◆ **Problem statement**
Between the line containing "declination (min), dec 12: 29 -> none" and the line containing "2025-07-30: 31.8 -> none" lies a run of lines; give that run again exactly, with both of those lines, and nothing else from the entries below.

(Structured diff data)
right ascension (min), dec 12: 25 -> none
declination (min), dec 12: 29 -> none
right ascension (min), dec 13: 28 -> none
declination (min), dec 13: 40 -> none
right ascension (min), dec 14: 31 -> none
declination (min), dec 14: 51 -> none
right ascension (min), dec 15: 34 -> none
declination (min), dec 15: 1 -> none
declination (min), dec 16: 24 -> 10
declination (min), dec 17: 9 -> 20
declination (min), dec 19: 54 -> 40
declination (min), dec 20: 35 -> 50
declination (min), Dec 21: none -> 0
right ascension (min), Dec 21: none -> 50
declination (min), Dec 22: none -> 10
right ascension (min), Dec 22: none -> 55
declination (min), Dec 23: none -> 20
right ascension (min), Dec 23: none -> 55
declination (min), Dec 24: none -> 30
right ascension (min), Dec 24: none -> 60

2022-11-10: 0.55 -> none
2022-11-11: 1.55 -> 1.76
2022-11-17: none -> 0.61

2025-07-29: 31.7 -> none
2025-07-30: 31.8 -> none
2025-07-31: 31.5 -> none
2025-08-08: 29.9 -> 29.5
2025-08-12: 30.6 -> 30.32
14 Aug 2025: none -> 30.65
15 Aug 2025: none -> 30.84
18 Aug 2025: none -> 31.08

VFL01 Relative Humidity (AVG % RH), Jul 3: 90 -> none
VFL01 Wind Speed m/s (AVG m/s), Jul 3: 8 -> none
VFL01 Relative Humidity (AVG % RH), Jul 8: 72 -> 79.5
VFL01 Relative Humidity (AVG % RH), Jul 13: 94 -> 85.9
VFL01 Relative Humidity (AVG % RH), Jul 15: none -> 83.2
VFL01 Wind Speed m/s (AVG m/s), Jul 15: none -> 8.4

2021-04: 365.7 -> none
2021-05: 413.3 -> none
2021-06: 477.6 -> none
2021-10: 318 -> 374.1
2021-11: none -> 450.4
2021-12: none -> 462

◆ **Answer to the exercise**
declination (min), dec 12: 29 -> none
right ascension (min), dec 13: 28 -> none
declination (min), dec 13: 40 -> none
right ascension (min), dec 14: 31 -> none
declination (min), dec 14: 51 -> none
right ascension (min), dec 15: 34 -> none
declination (min), dec 15: 1 -> none
declination (min), dec 16: 24 -> 10
declination (min), dec 17: 9 -> 20
declination (min), dec 19: 54 -> 40
declination (min), dec 20: 35 -> 50
declination (min), Dec 21: none -> 0
right ascension (min), Dec 21: none -> 50
declination (min), Dec 22: none -> 10
right ascension (min), Dec 22: none -> 55
declination (min), Dec 23: none -> 20
right ascension (min), Dec 23: none -> 55
declination (min), Dec 24: none -> 30
right ascension (min), Dec 24: none -> 60

2022-11-10: 0.55 -> none
2022-11-11: 1.55 -> 1.76
2022-11-17: none -> 0.61

2025-07-29: 31.7 -> none
2025-07-30: 31.8 -> none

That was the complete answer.